Again, Verizon isn’t bothering to inform these users what “substantial” usage even means, part and parcel of a sector that has long advertised wireless connections as “unlimited,” then saddled users with all manner of murky restrictions (part of the reason we have net neutrality rules). Some of the impacted users are telling news outlets they used as little as three gigabytes per month, so there’s every indication that Verizon Wireless isn’t being honest here as it tries to portray many of these folks as unreasonable data gluttons (which is traditionally par for the course).
In this case, Verizon’s decision to kick thousands of people off of the network is also having a dramatic impact on first responders in many of these rural areas, who say their ability to protect the public has been compromised:
“Law enforcement agencies in eastern Maine are criticizing a decision by Verizon Wireless to terminate cell service due to excessive cost. Police say the company?s decision will have an adverse effect on their work, and on the ability of residents to call 911.
Verizon officials remained tight-lipped Wednesday regarding the actual number of dropped customers, which some sources say could be as high as 2,000.”
Again, there’s nothing particularly revelatory about the fact that delivering wireless broadband to rural markets is expensive.
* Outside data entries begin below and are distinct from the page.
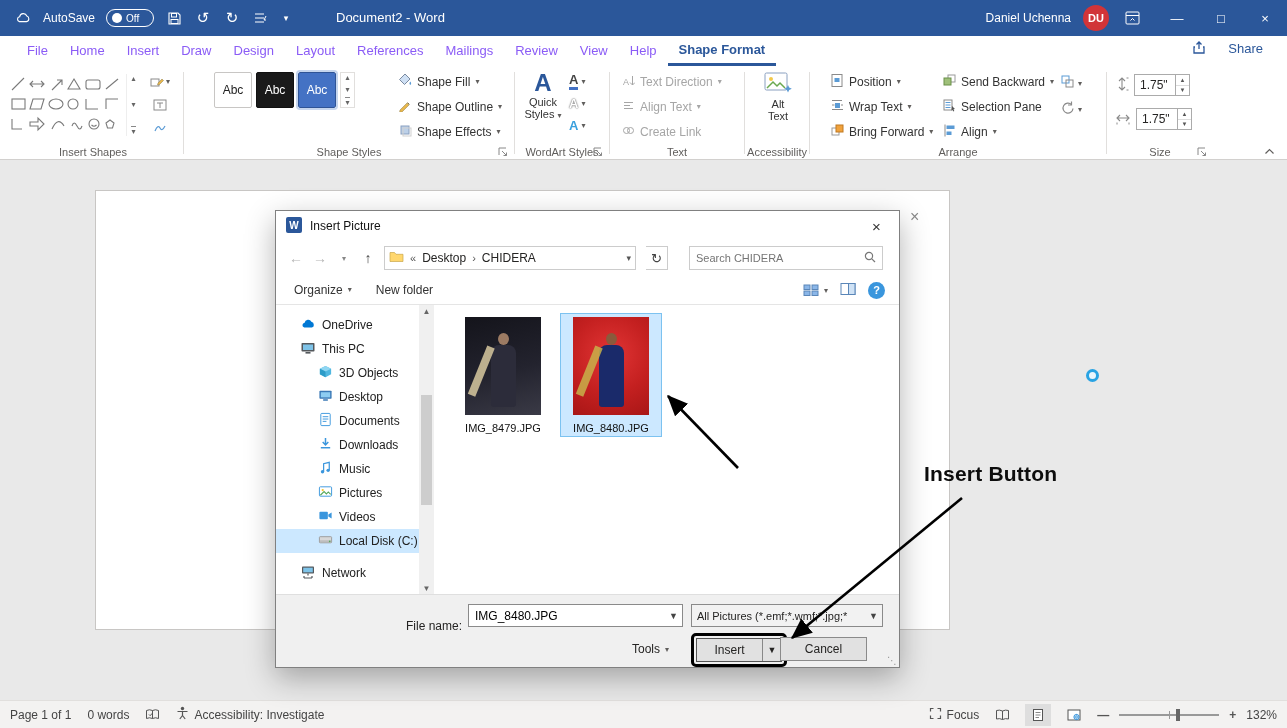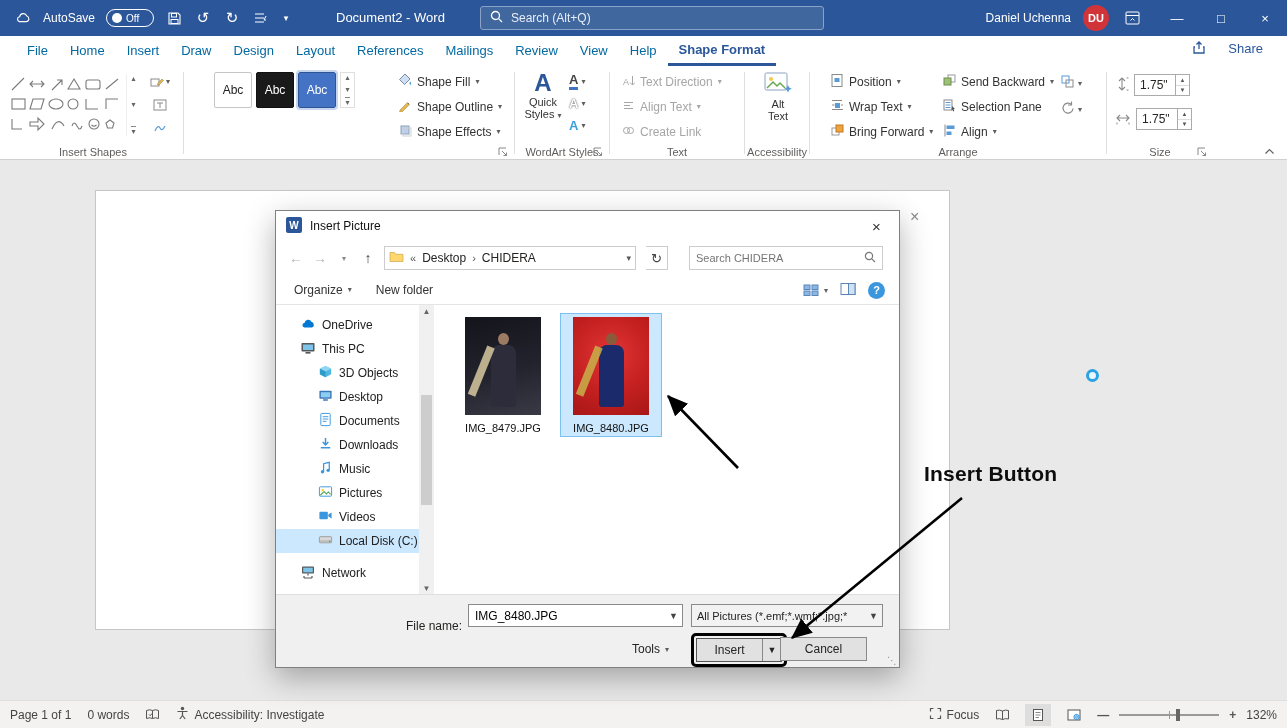--- a/index.html
+++ b/index.html
@@ -189,15 +189,6 @@
       <span class="tb-icon small">▾</span>
     </div>
     <div class="tb-title">Document2 - Word</div>
-    <div class="tb-search">
-      <span>
-        <svg width="13" height="13" viewBox="0 0 13 13">
-            <circle cx="5.5" cy="5.5" r="4" fill="none" stroke="#fff" stroke-width="1.3"></circle>
-            <path d="M8.6 8.6 L12 12" stroke="#fff" stroke-width="1.3"></path>
-          </svg>
-      </span>
-      <span>Search (Alt+Q)</span>
-    </div>
     <div class="tb-right">
       <span class="tb-user">Daniel Uchenna</span>
       <span class="tb-avatar">DU</span>

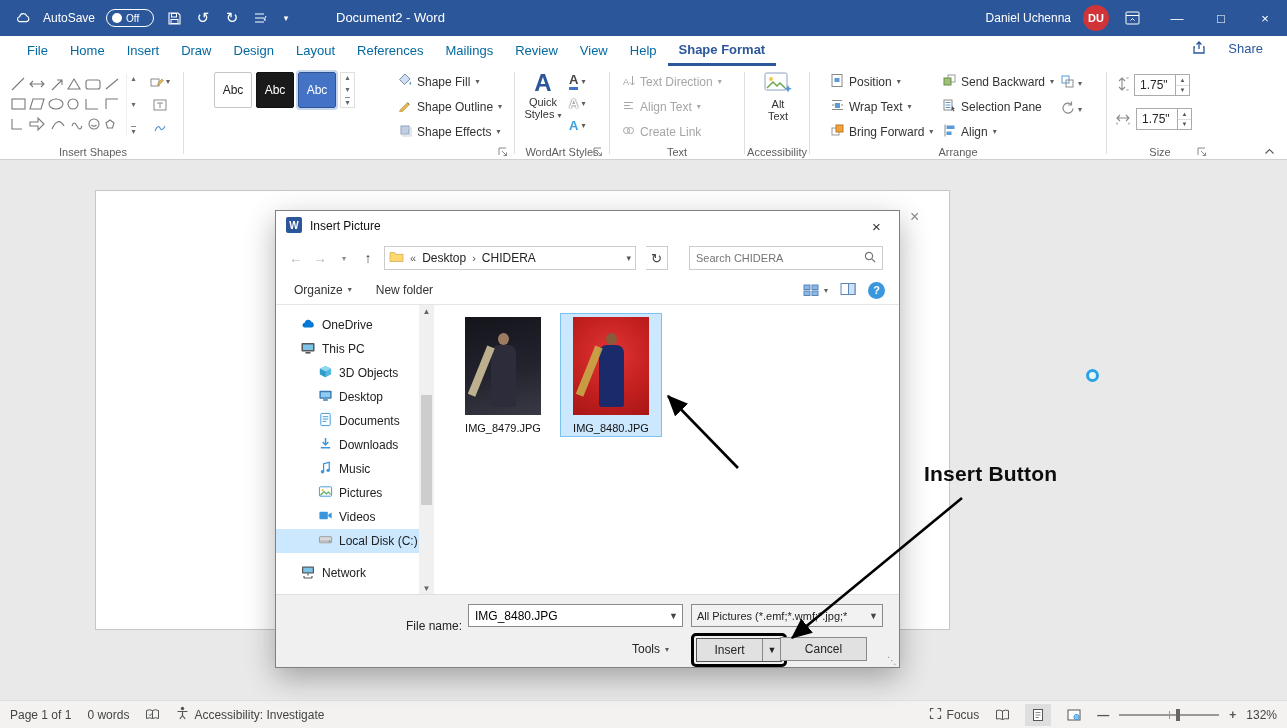--- a/index.html
+++ b/index.html
@@ -25,7 +25,7 @@
 
   
   .tabsrow { position:absolute; left:0; top:36px; width:100%; height:30px; background:#fff; display:flex; align-items:stretch; padding-left:16px; }
-  .rtab { padding:0 11px; line-height:30px; font-size:13px; color:#0369a1; white-space:nowrap; }
+  .rtab { padding:0 11px; line-height:30px; font-size:13px; color:#8b5cf6; white-space:nowrap; }
   .rtab.active { color:#2b579a; font-weight:bold; border-bottom:3px solid #2b579a; line-height:27px; }
   .share-btn { position:absolute; right:24px; top:40px; display:flex; align-items:center; gap:22px; color:#2b579a; font-size:13px; }
 

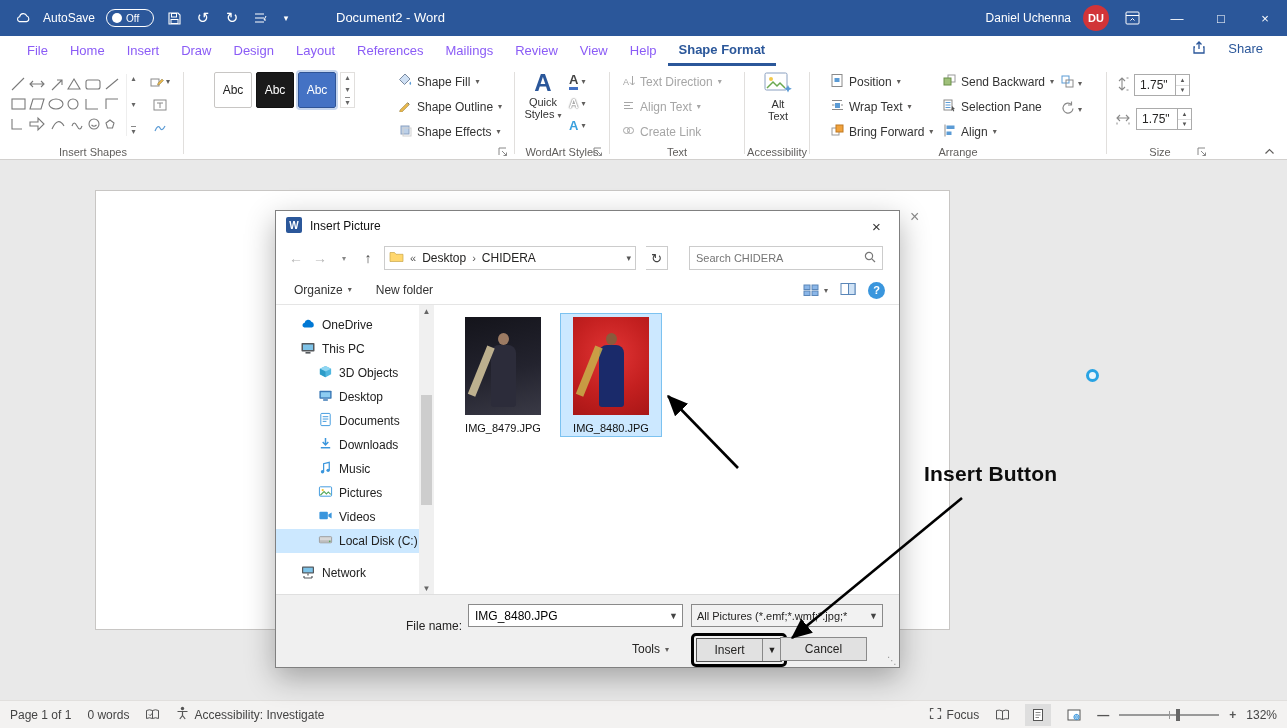--- a/index.html
+++ b/index.html
@@ -325,6 +325,7 @@
           <span class="chv">▾</span>
         </div>
       </div>
+      <div class="rg-label">Shape Styles</div>
       <span class="launcher">
         <svg width="10" height="10" viewBox="0 0 10 10">
             <path d="M1 8 V1 H8" fill="none" stroke="#888"></path>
Wireless spectrum is costly (often impossible for smaller companies), as is access to the fiber backhaul needed to feed wireless towers. But Verizon has spent the last decade insisting that freezing its deployment of FiOS fiber connections wasn’t a big deal because wireless would be “good enough” for the millions of subscribers left in a lurch. In fact, Verizon found itself repeatedly under fire after Hurricane Sandy for refusing to repair fixed line networks for just that reason.
Verizon’s decision to purge thousands of users off of the network for murky reasons comes as the FCC is looking — largely at Verizon and AT&T’s behest — to weaken the standard definition of broadband to include wireless. The goal: redefine broadband to declare an area competitive and served if wireless is present, justifying institutional apathy toward doing anything about the lack of competition in the space. Granted this effort ignores instances exactly like this one clearly demonstrating that — even with 5G on the horizon — wireless is not a magical broadband panacea for under-served areas.